Feminist
politics at the turn of the twentieth century took many forms,
including civil disobedience that was revisited in the 1960s
by the civil rights movement. One of the most powerful forms
of feminist protest came from the pen of Edith Wharton, whose
novels dramatized the shallowness of money-driven American
society in the Gilded Age, which she well knew as the spouse
of a banker, whom she later divorced; rather than participating
in the feminist movement, however, she spent much of the later
years of her life in Europe.
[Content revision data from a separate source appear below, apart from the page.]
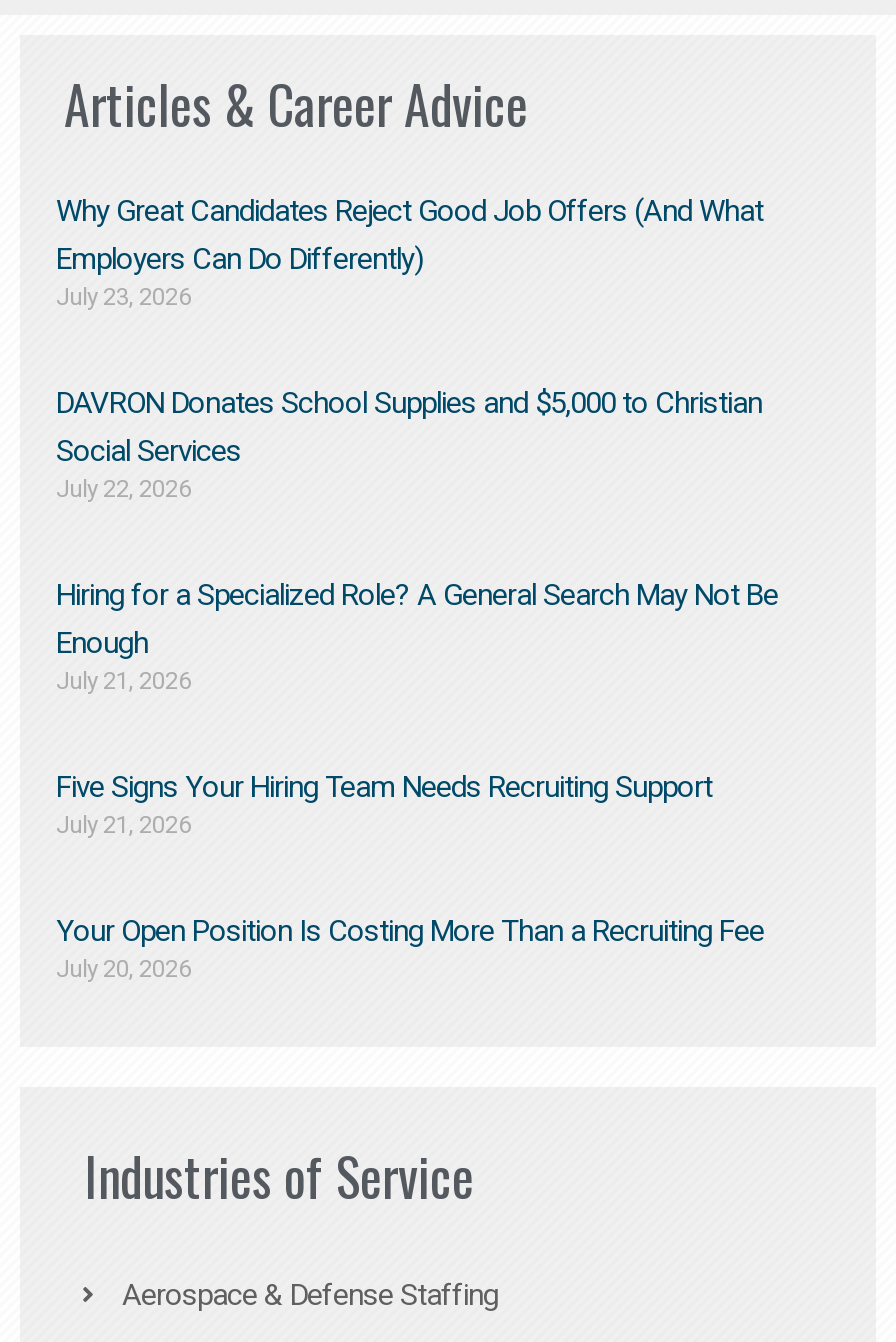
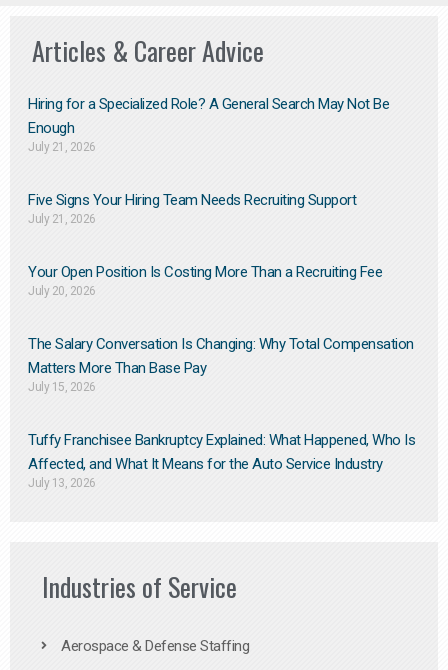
- Why Great Candidates Reject Good Job Offers (And What
- Employers Can Do Differently)
- July 23, 2026
- DAVRON Donates School Supplies and $5,000 to Christian
- Social Services
- July 22, 2026

moved up: Hiring for a Specialized Role? A General Search May Not Be | Enough | July 21, 2026 | Five Signs Your Hiring Team Needs Recruiting Support | July 21, 2026 | Your Open Position Is Costing More Than a Recruiting Fee | July 20, 2026

+ The Salary Conversation Is Changing: Why Total Compensation
+ Matters More Than Base Pay
+ July 15, 2026
+ Tuffy Franchisee Bankruptcy Explained: What Happened, Who Is
+ Affected, and What It Means for the Auto Service Industry
+ July 13, 2026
The House of Mirth,
directed by Terence Davies, brings to the screen a semiautobiographical
novel (published in 1905), whose title appears to convey a
happy promise found in Jeremiah 33:10. The film, the third
effort to put the story on the screen (following up the 1918
silent and 1981 television versions), focuses on attractive
but orphaned scion Lily Bart (played by Gillian Anderson),
who was much admired in New York high society in 1905, when
the story begins. In 1907, when the film version ends, Lily
is ruined and tragically takes her own life. How she went
downhill so quickly was thus a paradigm for the future of
American women if they failed to attain the basic rights of
political and legal equality. As the plot unfolds, we see
that Lily was duped into losing some $9,000 in gambling debts.
The only reason she played cards was to make herself available
as an attractive wife to someone, but to pay off her debts
Gus Trenor (played by Dan Aykroyd), a married man, wanted
her for a mistress, an offer contrary that Lily found disgraceful.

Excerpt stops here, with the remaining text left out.